*PROVIDED DATA:*

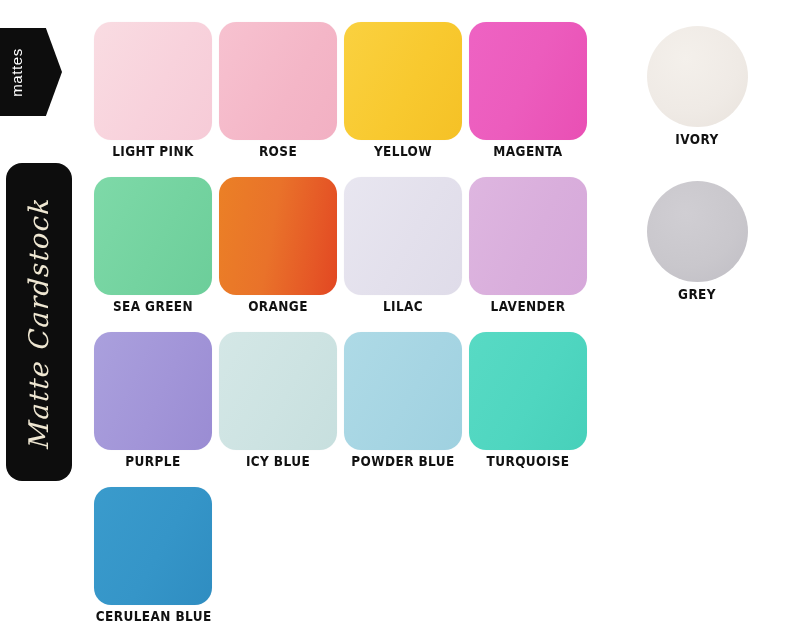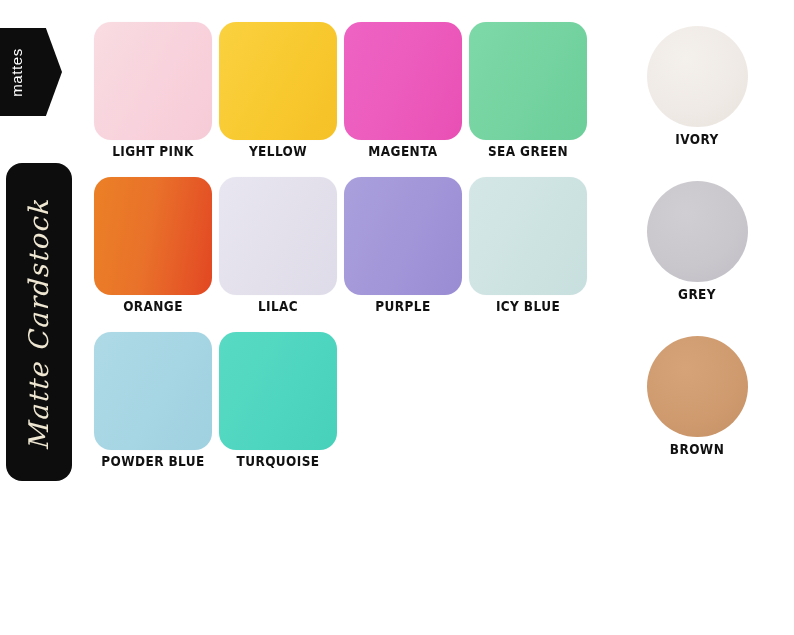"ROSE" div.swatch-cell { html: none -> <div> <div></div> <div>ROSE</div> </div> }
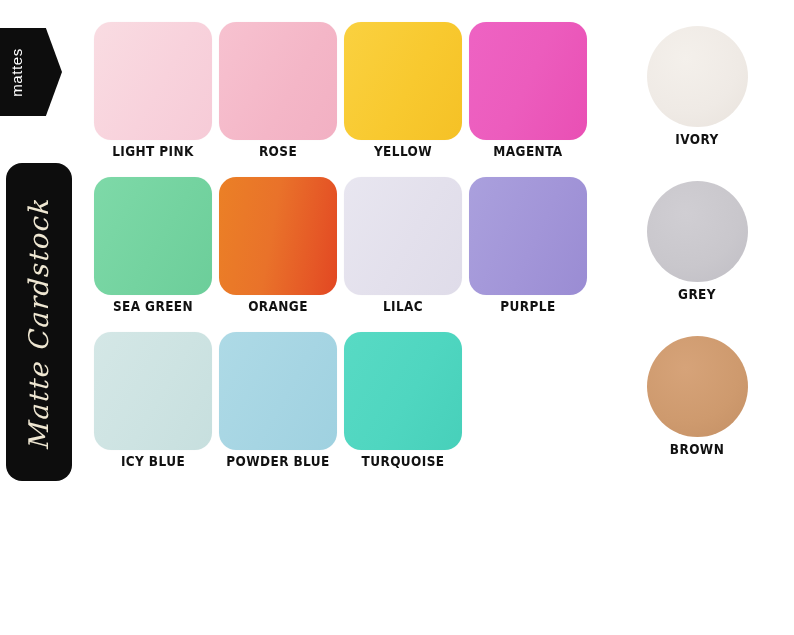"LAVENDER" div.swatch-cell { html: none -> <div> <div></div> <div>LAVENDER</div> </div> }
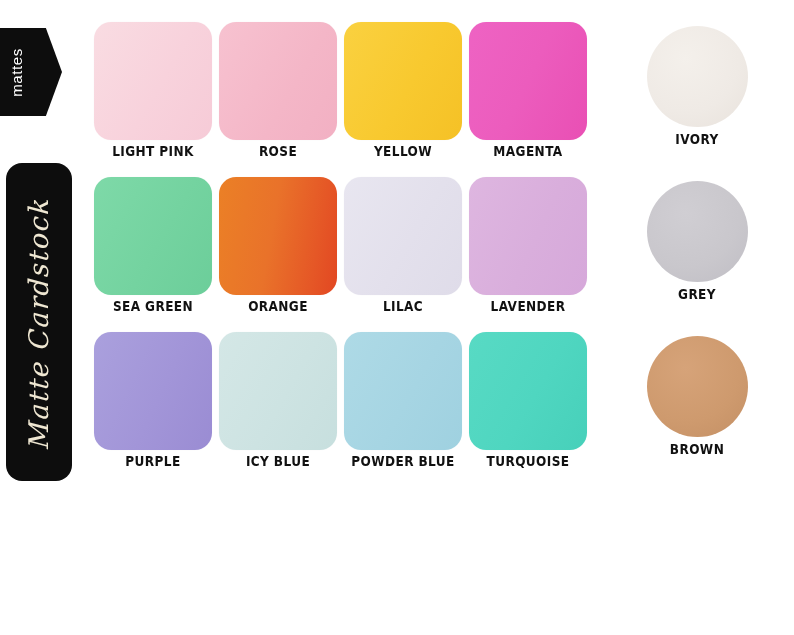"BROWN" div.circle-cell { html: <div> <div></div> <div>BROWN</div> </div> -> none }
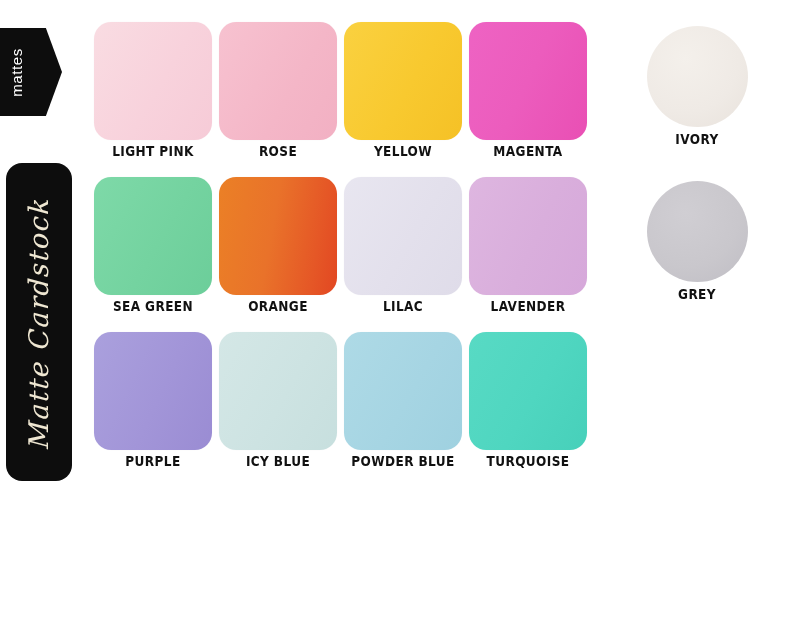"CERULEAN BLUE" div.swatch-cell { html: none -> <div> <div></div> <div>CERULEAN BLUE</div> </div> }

==

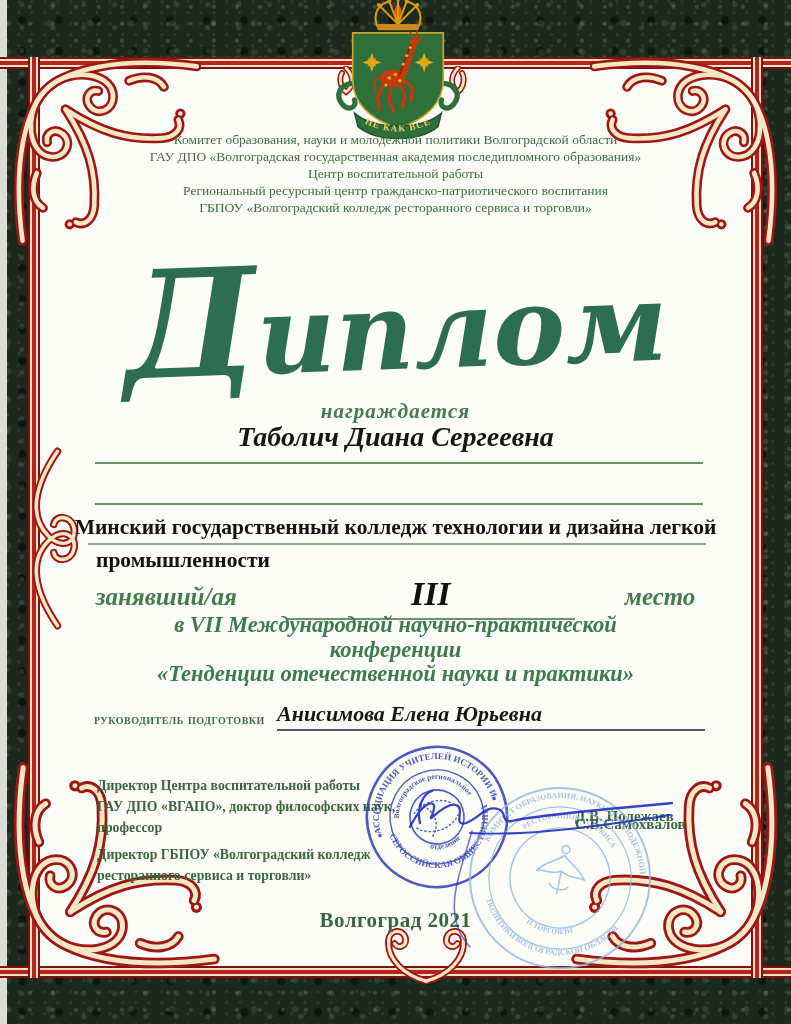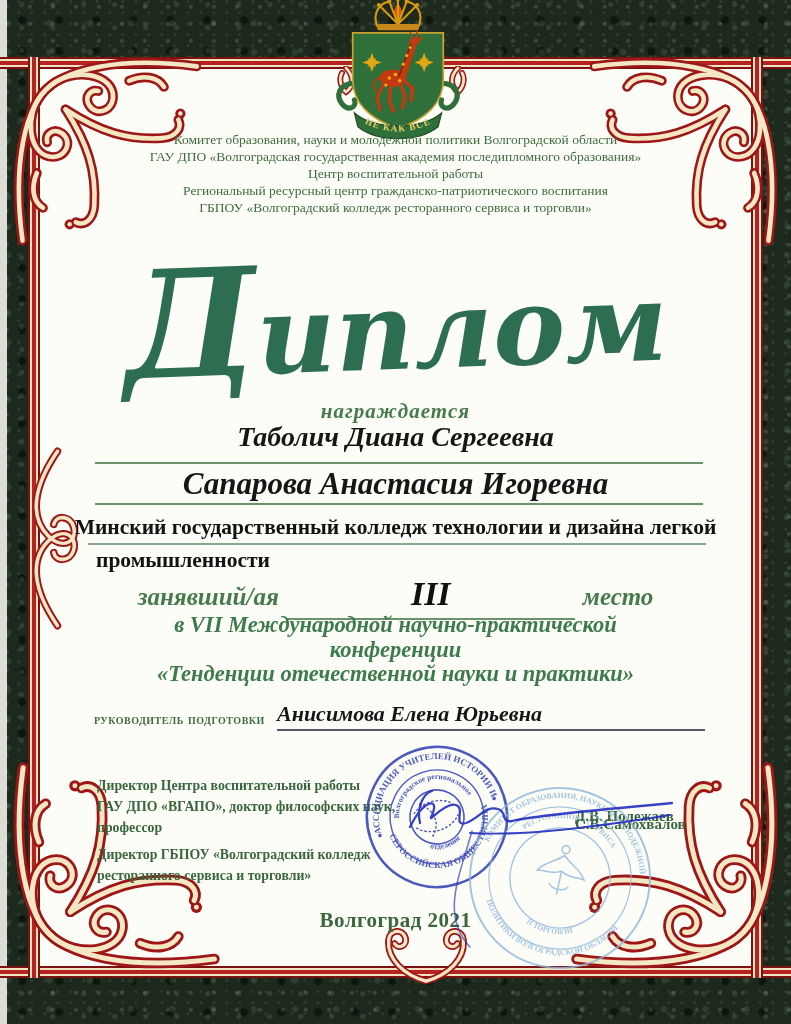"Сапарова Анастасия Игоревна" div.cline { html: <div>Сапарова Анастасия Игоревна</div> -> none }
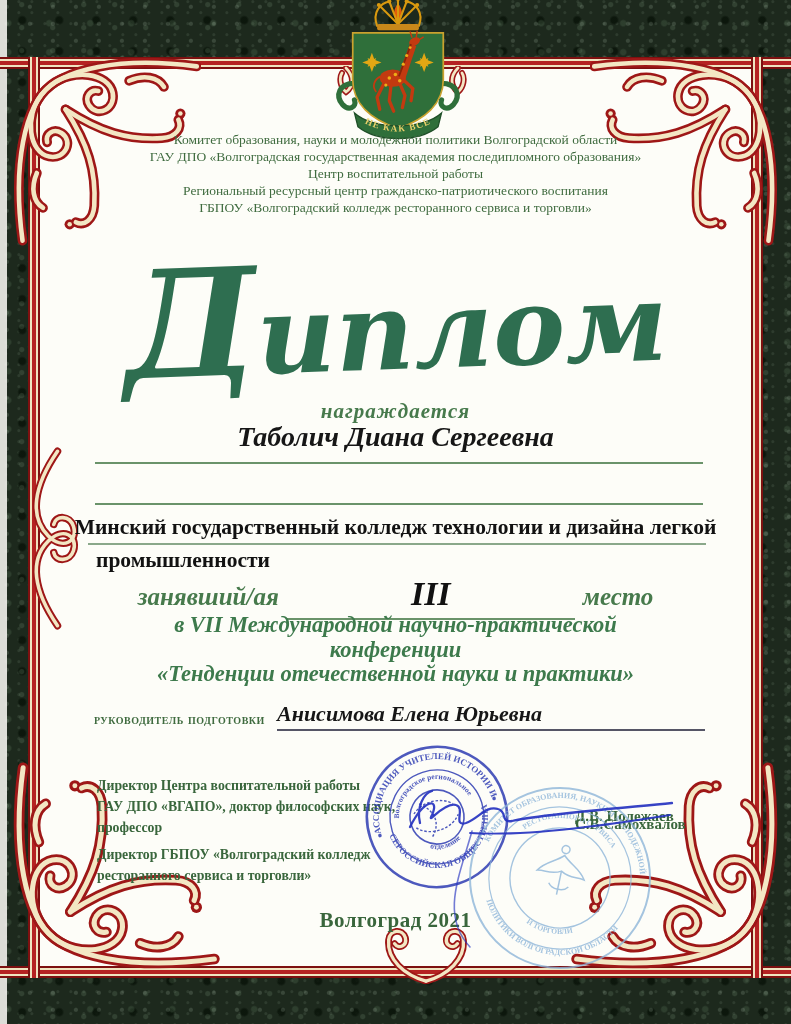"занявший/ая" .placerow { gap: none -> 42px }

*TASK ITEM:* Beginning at the line above that contains "<div> <div></div> <div>LAVENDER</div>" and going on through the line that contains "<div> <div></div> <div>CERULEAN", please copy every line exactly, leaving the pictures out and adding nothing.

*RESPONSE TO THIS TASK:*
"LAVENDER" div.swatch-cell { html: none -> <div> <div></div> <div>LAVENDER</div> </div> }
"BROWN" div.circle-cell { html: <div> <div></div> <div>BROWN</div> </div> -> none }
"CERULEAN BLUE" div.swatch-cell { html: none -> <div> <div></div> <div>CERULEAN BLUE</div> </div> }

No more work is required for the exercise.